Without copying the images, write out all the entries below verbatim.

|---|

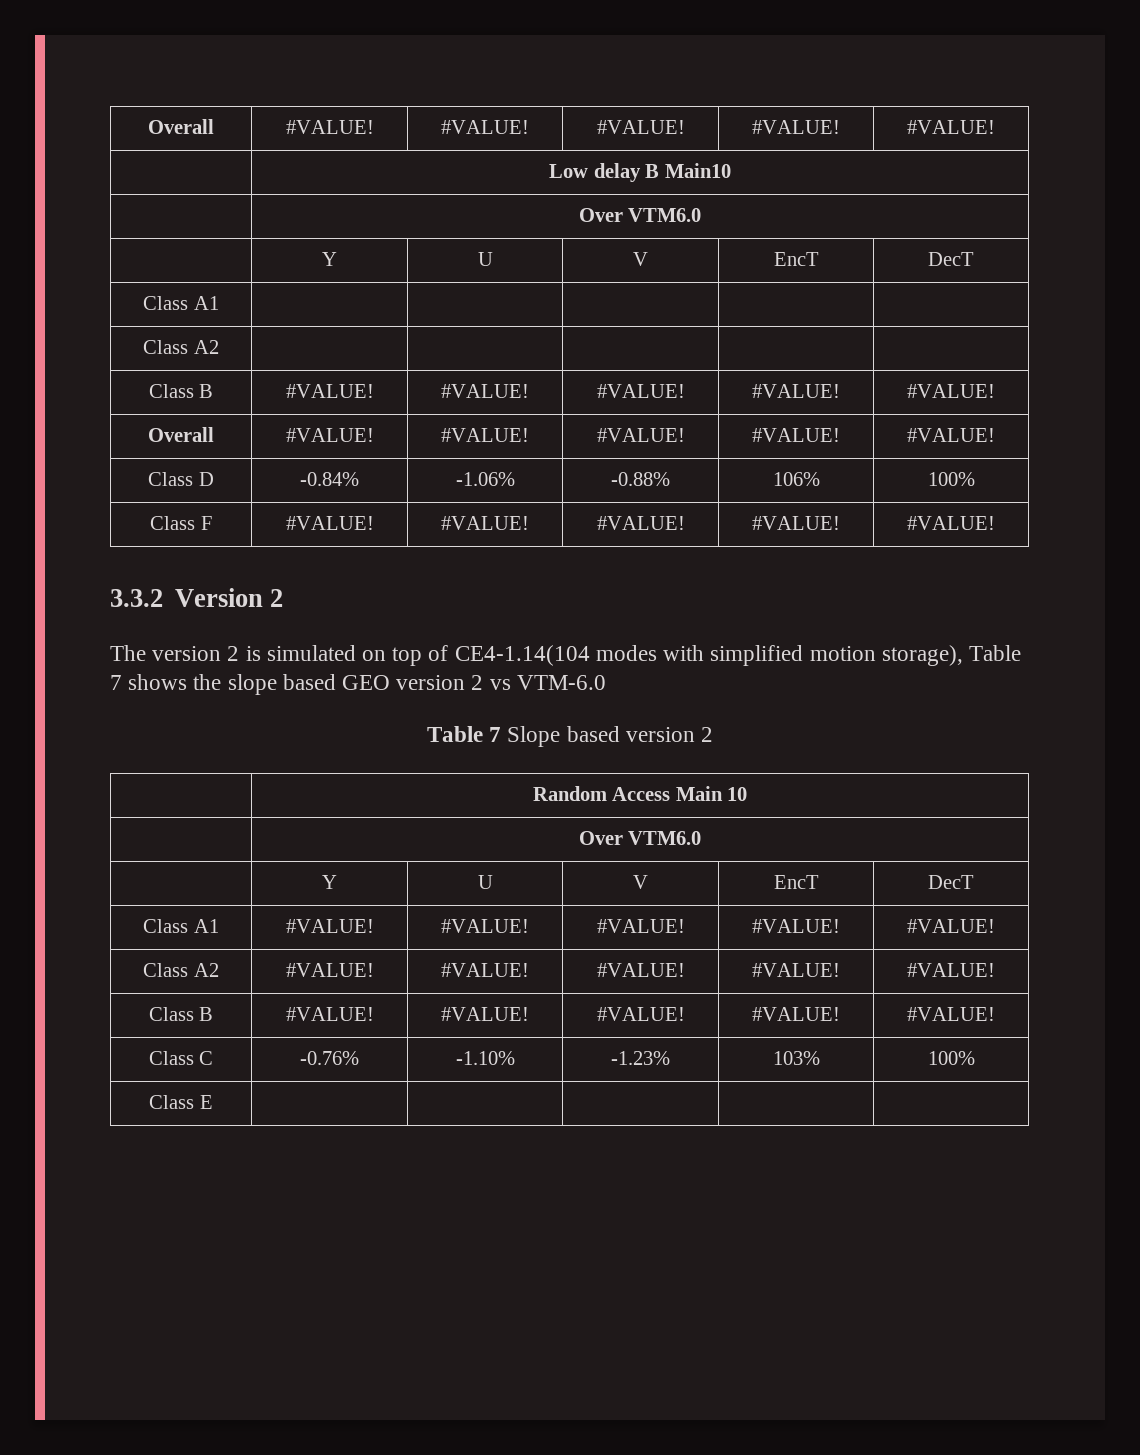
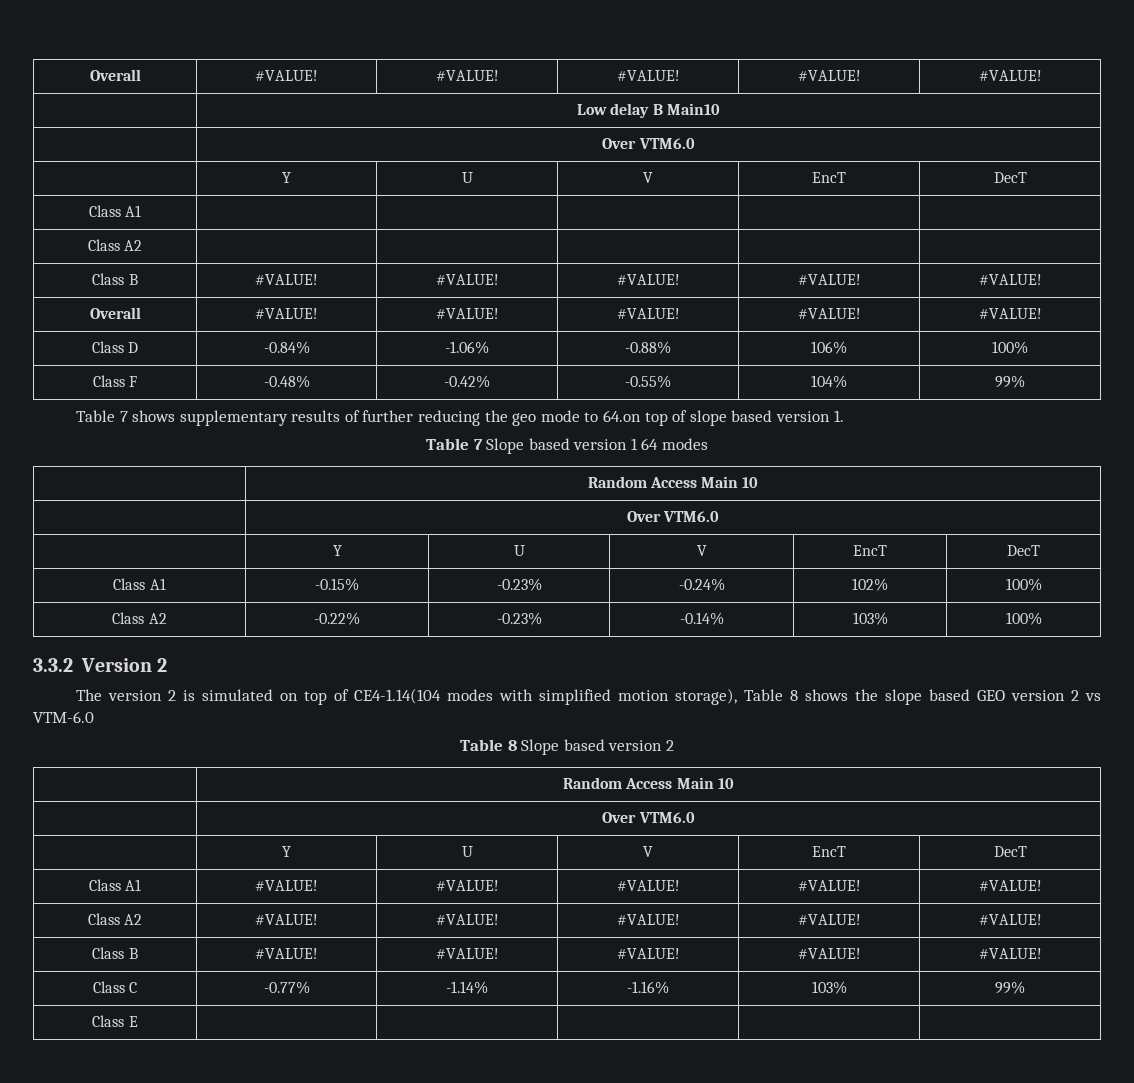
- Class F | #VALUE! | #VALUE! | #VALUE! | #VALUE! | #VALUE!
+ Class F | -0.48% | -0.42% | -0.55% | 104% | 99%
+ Table 7 shows supplementary results of further reducing the geo mode to 64.on top of slope based version 1.
+ Table 7 Slope based version 1 64 modes
+ | Random Access Main 10
+ | Over VTM6.0
+ | Y | U | V | EncT | DecT
+ Class A1 | -0.15% | -0.23% | -0.24% | 102% | 100%
+ Class A2 | -0.22% | -0.23% | -0.14% | 103% | 100%
- The version 2 is simulated on top of CE4-1.14(104 modes with simplified motion storage), Table 7 shows the slope based GEO version 2 vs VTM-6.0
+ The version 2 is simulated on top of CE4-1.14(104 modes with simplified motion storage), Table 8 shows the slope based GEO version 2 vs VTM-6.0
- Table 7 Slope based version 2
+ Table 8 Slope based version 2
- Class C | -0.76% | -1.10% | -1.23% | 103% | 100%
+ Class C | -0.77% | -1.14% | -1.16% | 103% | 99%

|---|

Response to this exercise —
- Class F | #VALUE! | #VALUE! | #VALUE! | #VALUE! | #VALUE!
+ Class F | -0.48% | -0.42% | -0.55% | 104% | 99%
+ Table 7 shows supplementary results of further reducing the geo mode to 64.on top of slope based version 1.
+ Table 7 Slope based version 1 64 modes
+ | Random Access Main 10
+ | Over VTM6.0
+ | Y | U | V | EncT | DecT
+ Class A1 | -0.15% | -0.23% | -0.24% | 102% | 100%
+ Class A2 | -0.22% | -0.23% | -0.14% | 103% | 100%
- The version 2 is simulated on top of CE4-1.14(104 modes with simplified motion storage), Table 7 shows the slope based GEO version 2 vs VTM-6.0
+ The version 2 is simulated on top of CE4-1.14(104 modes with simplified motion storage), Table 8 shows the slope based GEO version 2 vs VTM-6.0
- Table 7 Slope based version 2
+ Table 8 Slope based version 2
- Class C | -0.76% | -1.10% | -1.23% | 103% | 100%
+ Class C | -0.77% | -1.14% | -1.16% | 103% | 99%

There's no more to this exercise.